Par la suite, nous avons révisé nos transcriptions, ainsi que les codes et les catégories que nous avons créés, et ce, à plusieurs reprises. Ce processus nous a permis de raffiner les catégories en les regroupant en sous-catégories. À cet effet, mentionnons notamment l’exemple de la catégorie intitulée

similarité perçue. La majorité des participants ont indiqué que le fait de percevoir une similarité entre eux-mêmes, leurs expériences, leurs vécus, leurs émotions, etc., et le scénario publicisé favorisait chez eux le désir et la capacité de se mettre dans la peau des protagonistes et à déployer leurs capacités émotionnelles vis-à-vis de ces personnages. En creusant un peu plus, nous avons pu constater que, d’une part, la similarité revêtait une importance particulière permettant de lier les expériences de nos participants à celles dépeintes dans la publicité. D’autre part, plusieurs femmes nous ont relaté qu’elles avaient beaucoup plus de facilité à comprendre le point de vue des protagonistes féminins et, par conséquent, à prendre leur perspective et à partager leur état émotionnel. Il en était de même pour plusieurs hommes aussi. Ainsi, la catégorie similarité perçue a été scindée en deux sous-catégories : similarité d’expérience et similarité de sexe.

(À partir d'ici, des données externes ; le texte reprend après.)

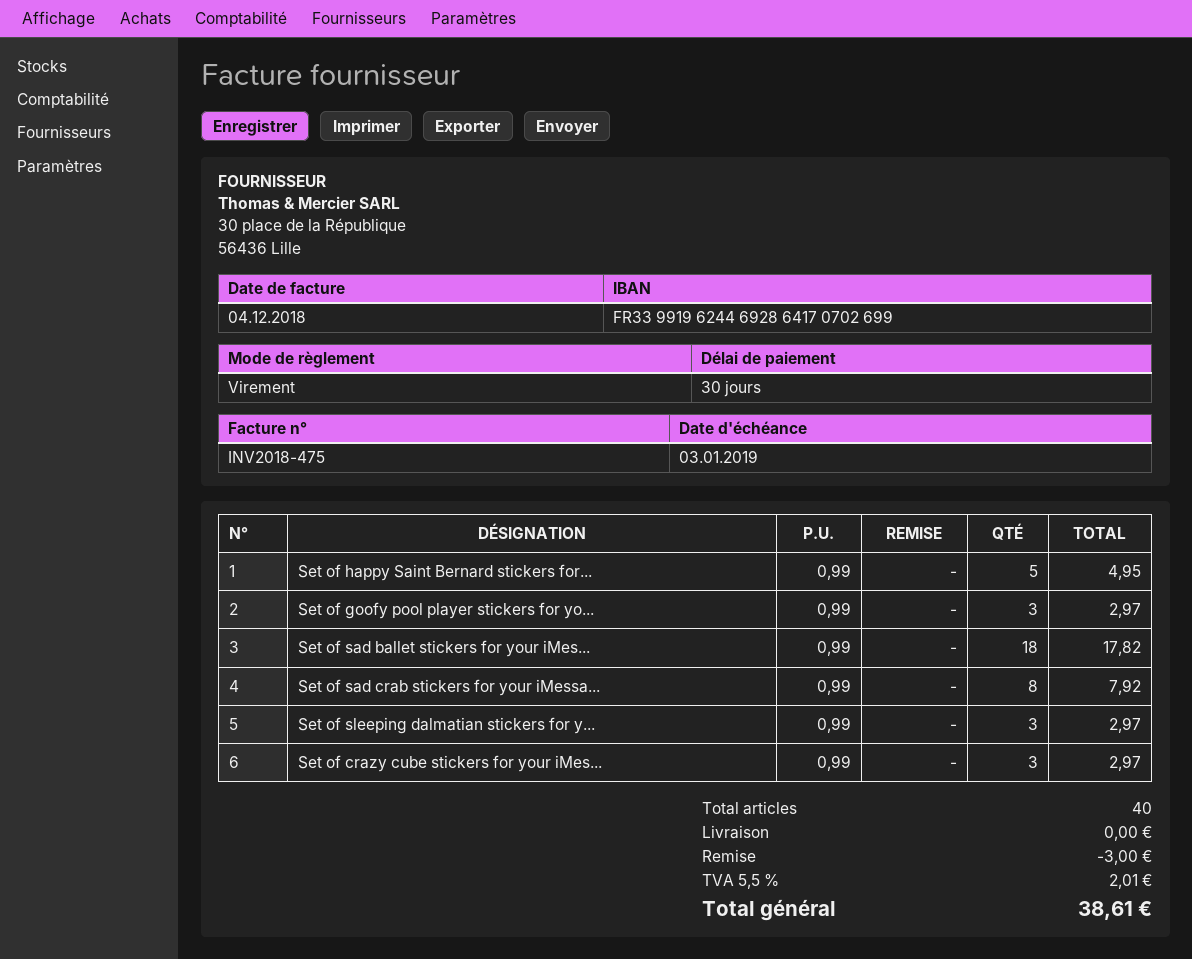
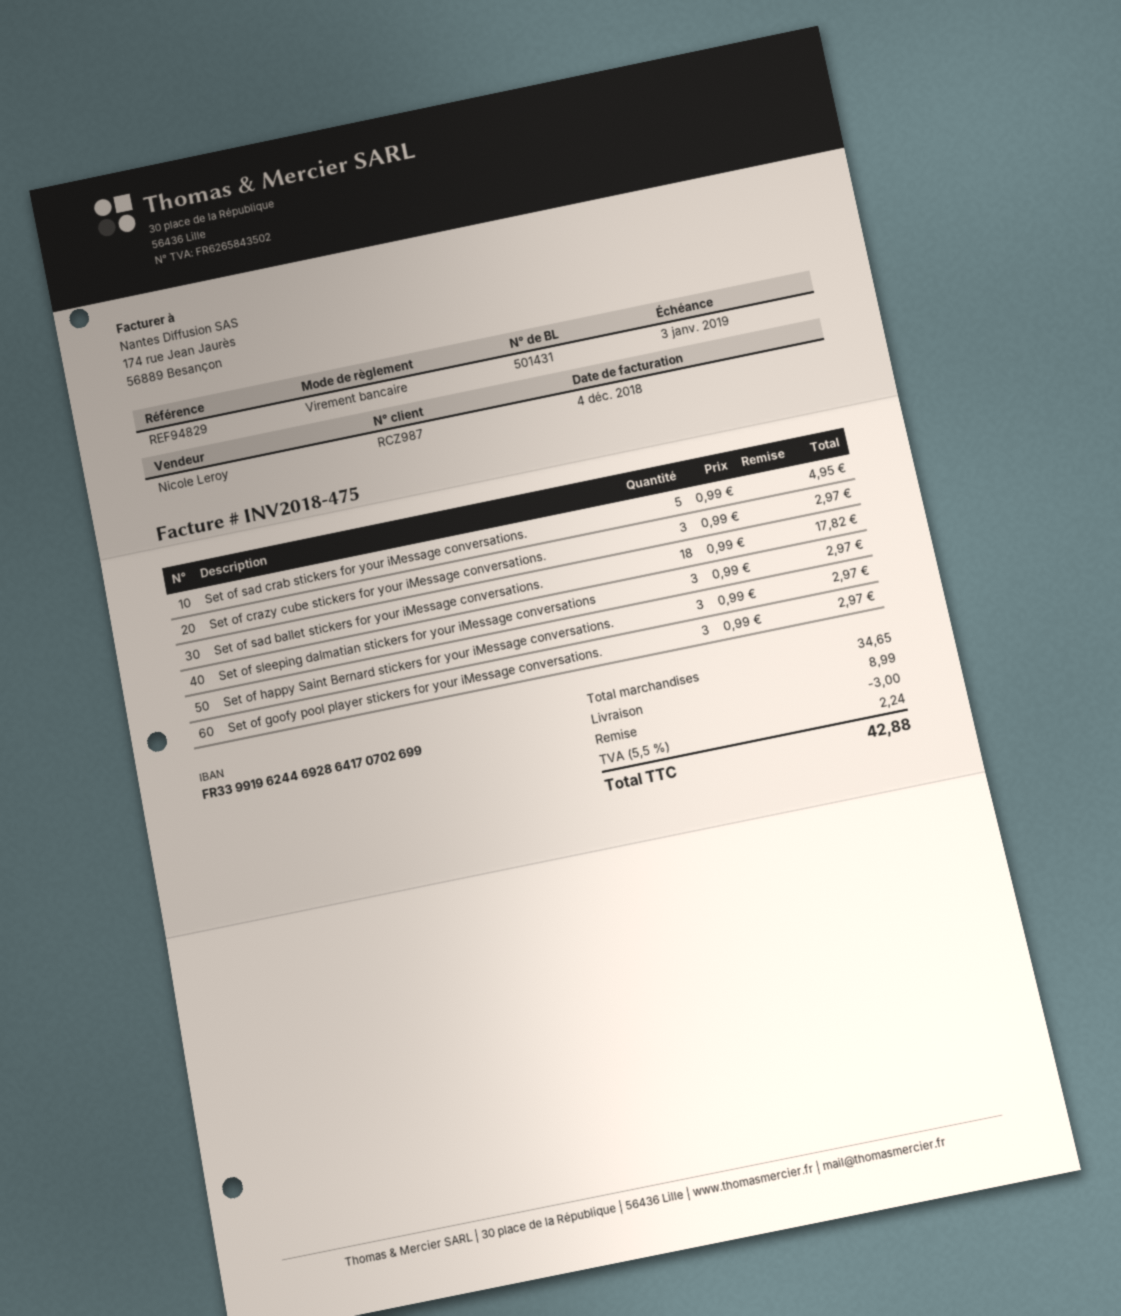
Set of happy Saint Bernard stickers for...: 5 x 0.99 = 4.95 -> 3 x 0.99 = 2.97
Set of sad crab stickers for your iMessa...: 8 x 0.99 = 7.92 -> 5 x 0.99 = 4.95
shipping: 0.00 -> 8.99
tax: 5.5% = 2.01 -> 5.5% = 2.24
total: 38.61 -> 42.88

Toujours en suivant les recommandations de Blais et Martineau (2006) et de Braun et Clarke (2006), nous avons procédé au raffinement des catégories en les classant par thèmes. Pour la plupart des codes créés ainsi que pour tous les thèmes, nous avons créé un mémo – un document rédigé par la chercheuse dans le but de documenter la logique sous-jacente à la création d’un code ou d’un thème. Les principaux thèmes retenus sont présentés dans l’article intitulé How to foster empathy in anti-

discrimination initiatives? Implication for social interventions - A qualitative approach, qui se trouve au chapitre 6.